◆ Given data ◆
++++

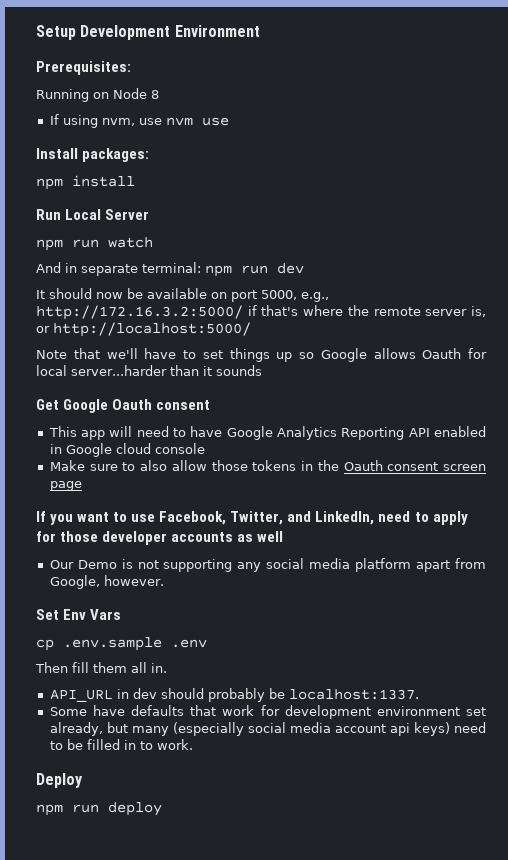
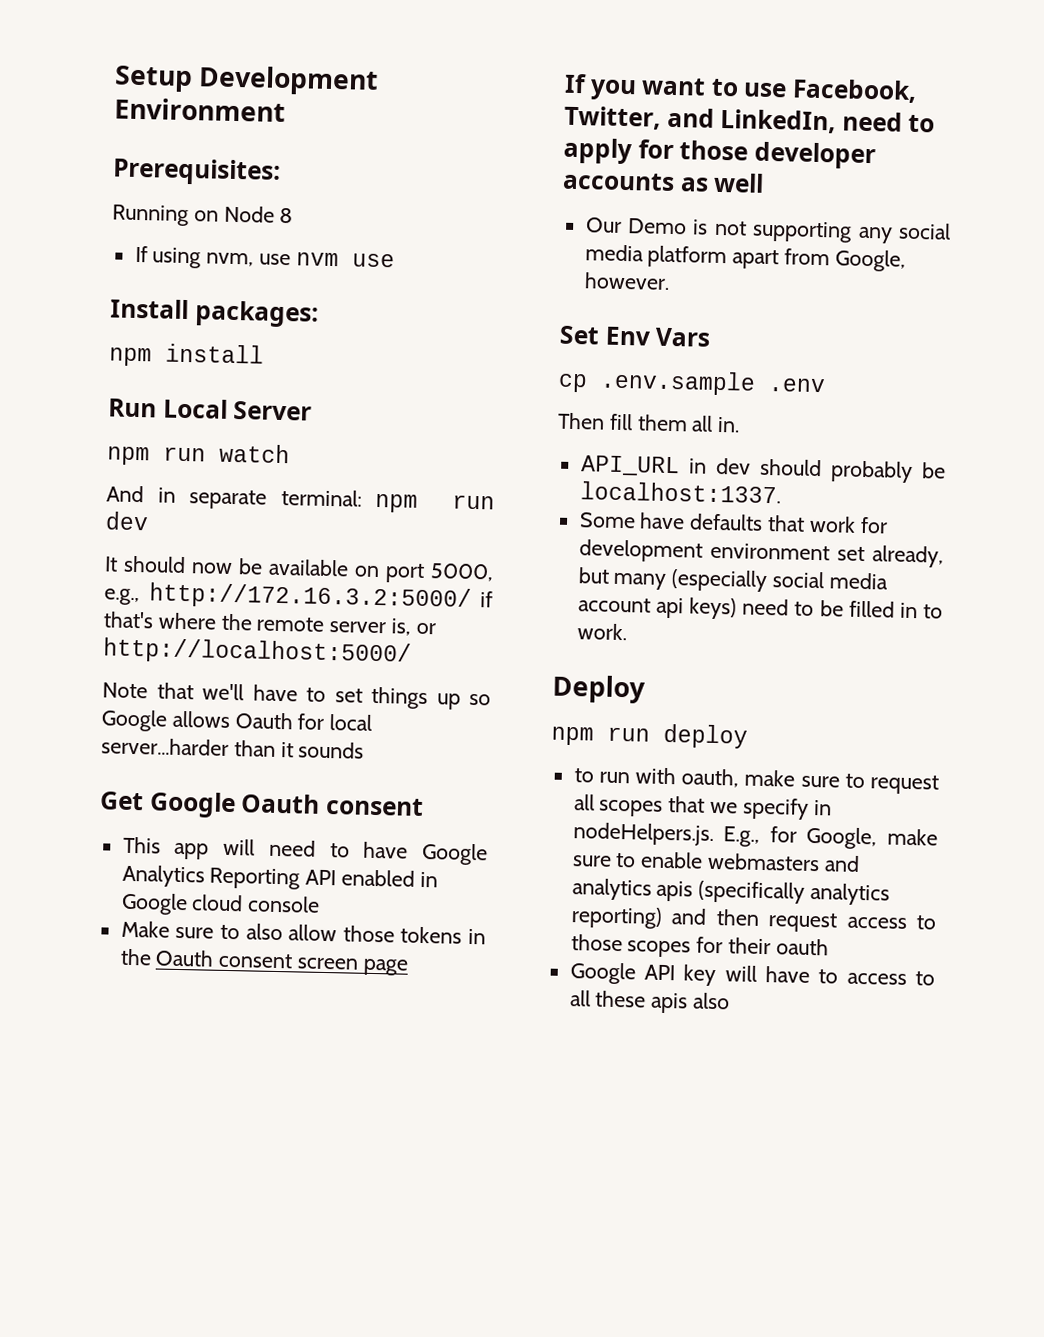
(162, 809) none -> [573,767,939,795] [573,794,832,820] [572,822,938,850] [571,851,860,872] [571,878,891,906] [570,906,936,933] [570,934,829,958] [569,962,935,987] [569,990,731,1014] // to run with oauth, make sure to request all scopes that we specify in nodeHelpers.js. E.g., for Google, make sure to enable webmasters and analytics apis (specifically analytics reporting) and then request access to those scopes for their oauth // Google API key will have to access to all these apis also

++++

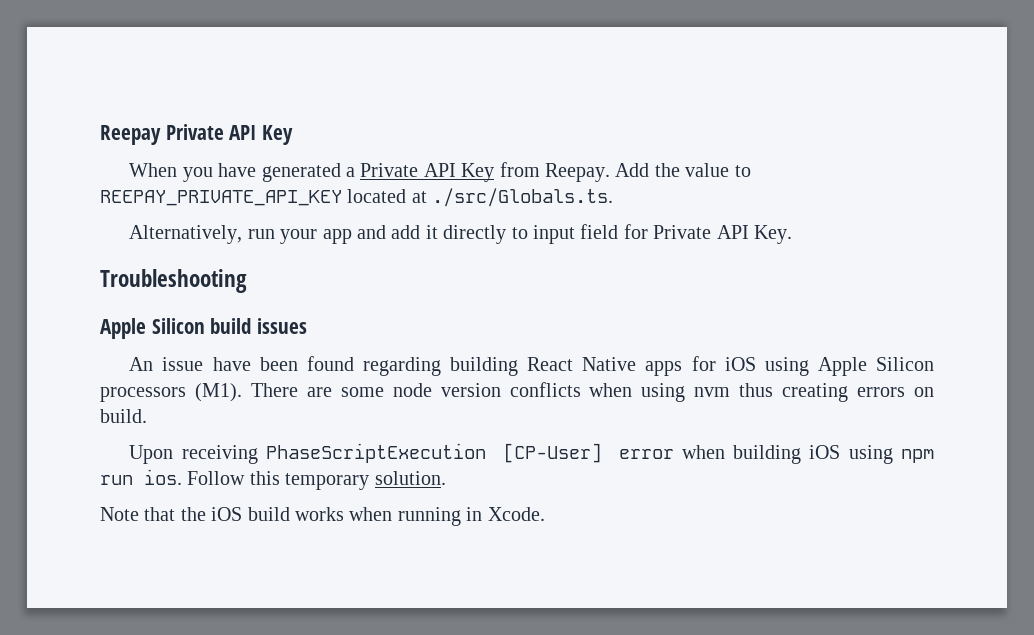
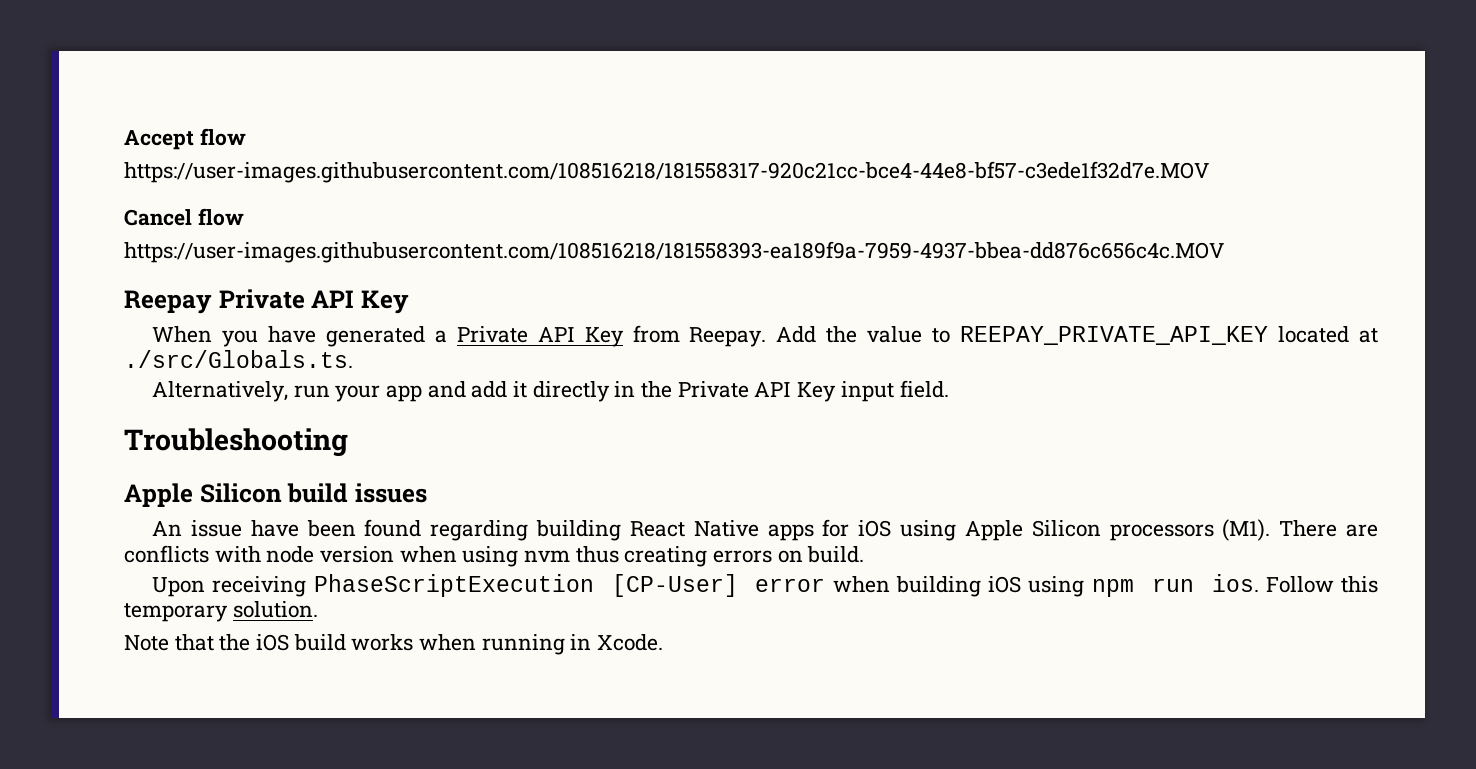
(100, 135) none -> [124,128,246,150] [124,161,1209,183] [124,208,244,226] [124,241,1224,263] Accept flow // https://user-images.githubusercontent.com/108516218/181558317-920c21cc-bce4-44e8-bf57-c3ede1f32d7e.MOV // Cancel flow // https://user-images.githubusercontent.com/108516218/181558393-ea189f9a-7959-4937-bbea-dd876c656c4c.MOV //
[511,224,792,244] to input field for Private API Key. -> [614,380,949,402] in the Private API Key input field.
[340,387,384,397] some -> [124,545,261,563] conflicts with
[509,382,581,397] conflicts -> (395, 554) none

++++

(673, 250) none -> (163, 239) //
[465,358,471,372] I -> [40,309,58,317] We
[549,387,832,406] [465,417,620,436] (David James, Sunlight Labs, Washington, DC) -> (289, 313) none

++++

From the records above, repeat exactly the lines from the one with "[511,224,792,244] to input" through the one with "[509,382,581,397] conflicts ->", both included.

◆ Task result ◆
[511,224,792,244] to input field for Private API Key. -> [614,380,949,402] in the Private API Key input field.
[340,387,384,397] some -> [124,545,261,563] conflicts with
[509,382,581,397] conflicts -> (395, 554) none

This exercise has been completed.